Web interface edit records:
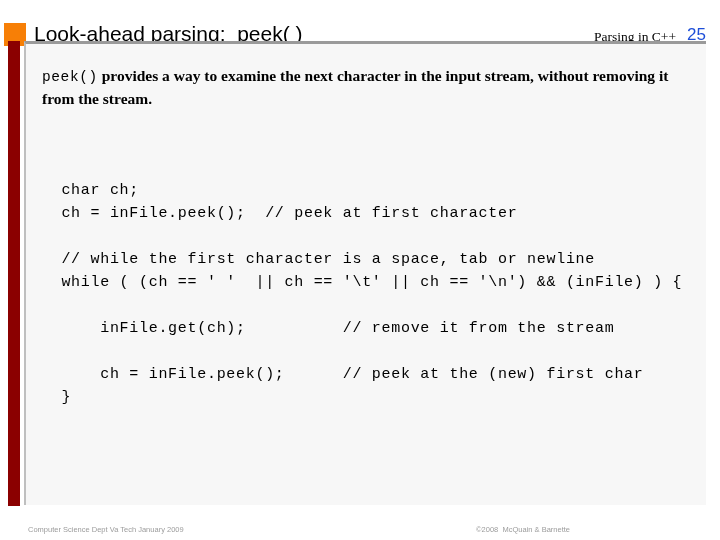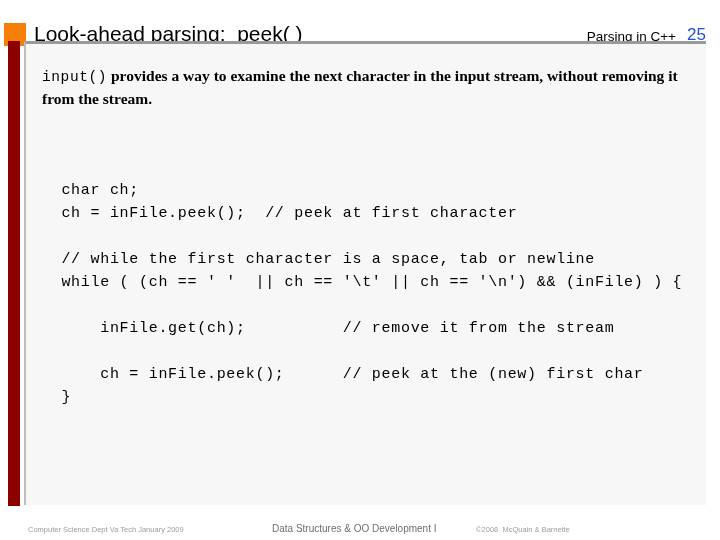"Parsing in C++" #header-course { font-family: Liberation Sans, sans-serif -> Liberation Serif, serif }
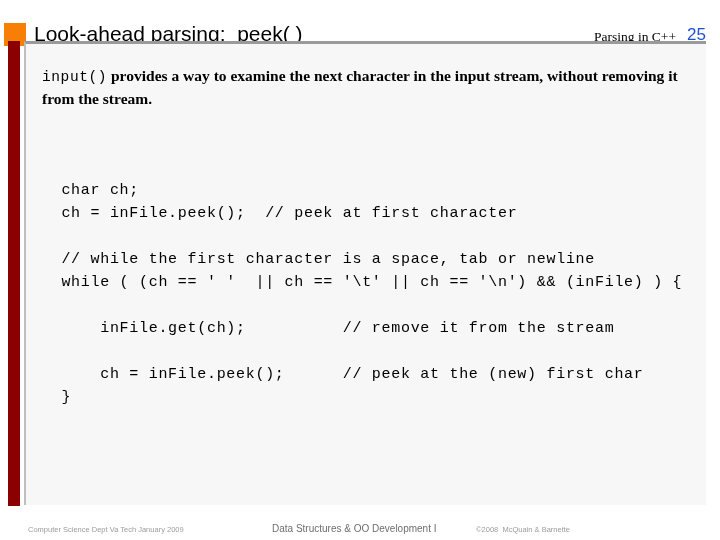"input()" span.mono-inline { text: input -> peek }
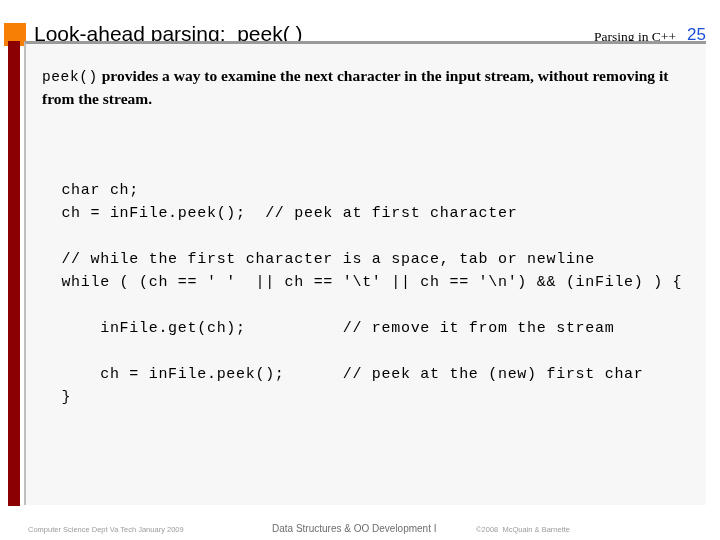"Data Structures & OO Development" div { html: <div>Data Structures &amp; OO Development I</div> -> none }
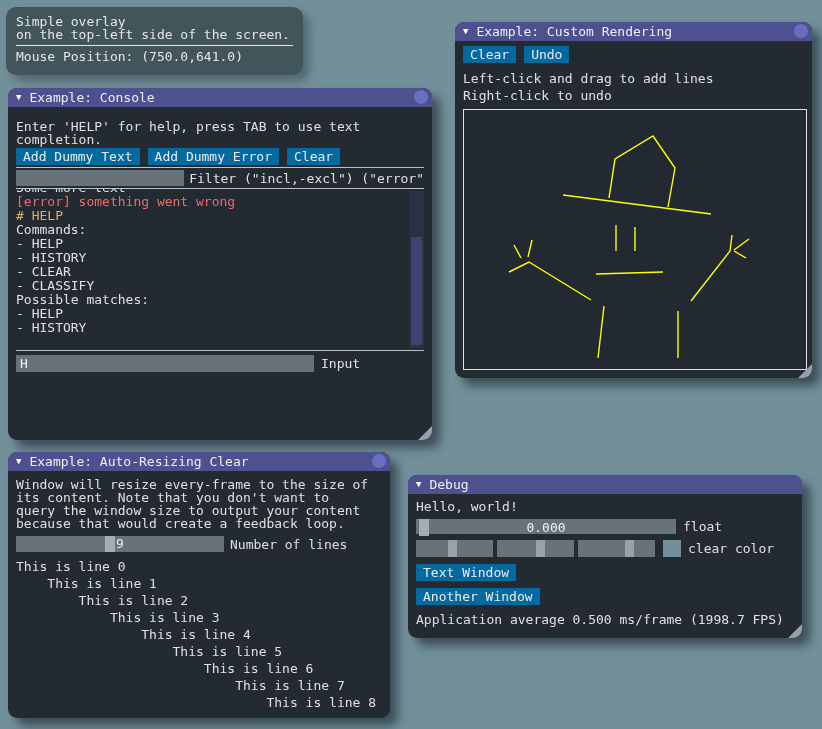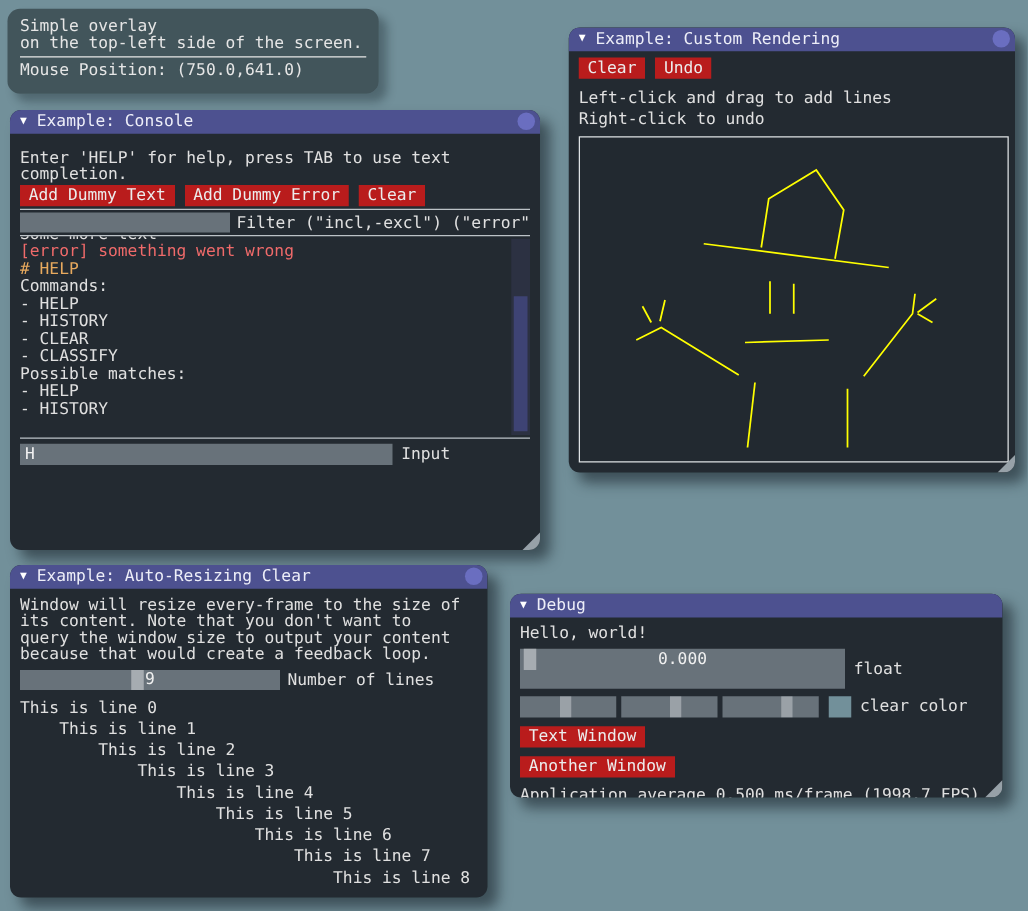"Clear" .btn { background: #b91c1c -> #0369a1 }
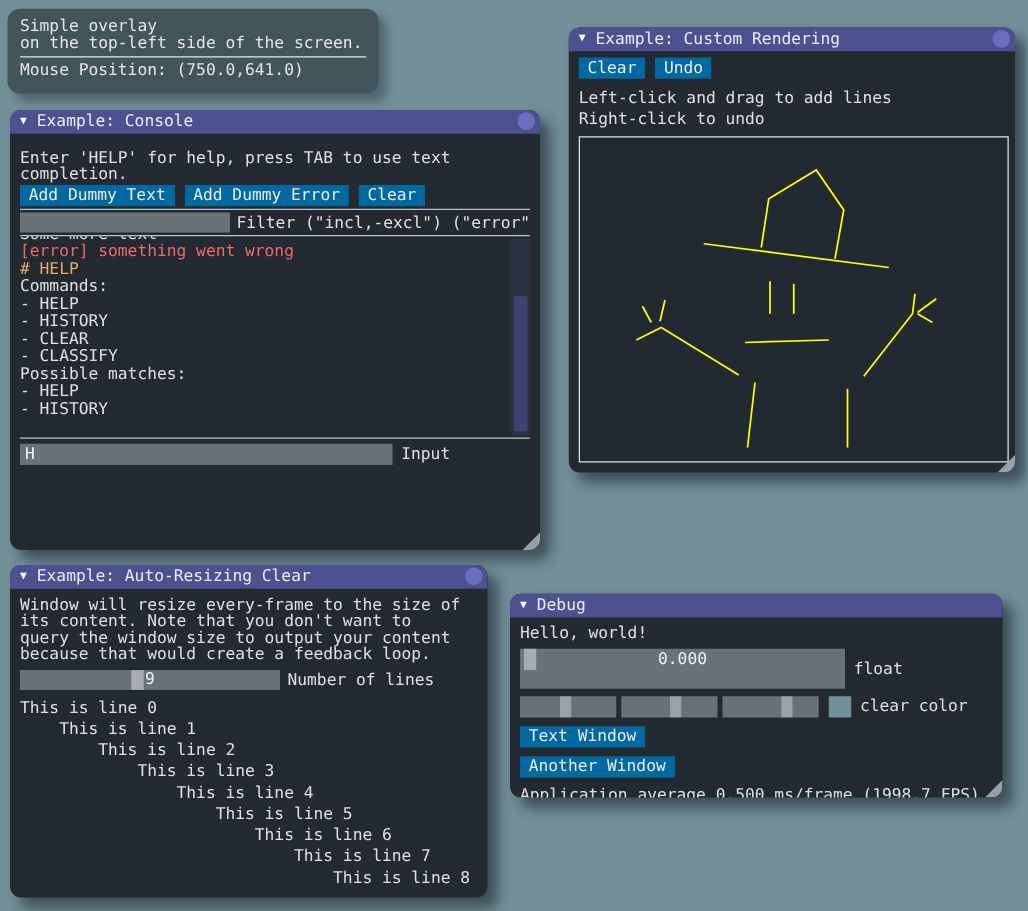"0.000" div.slider { height: 32px -> 15px }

> _TASK PROMPT_:
Restate, word for word, each line from the line containing "Structures & OO" through the end of the entries above; the pictures are not part of the copy.

> _EXERCISE RESPONSE_:
"Data Structures & OO Development" div { html: <div>Data Structures &amp; OO Development I</div> -> none }
"Clear" .btn { background: #b91c1c -> #0369a1 }
"0.000" div.slider { height: 32px -> 15px }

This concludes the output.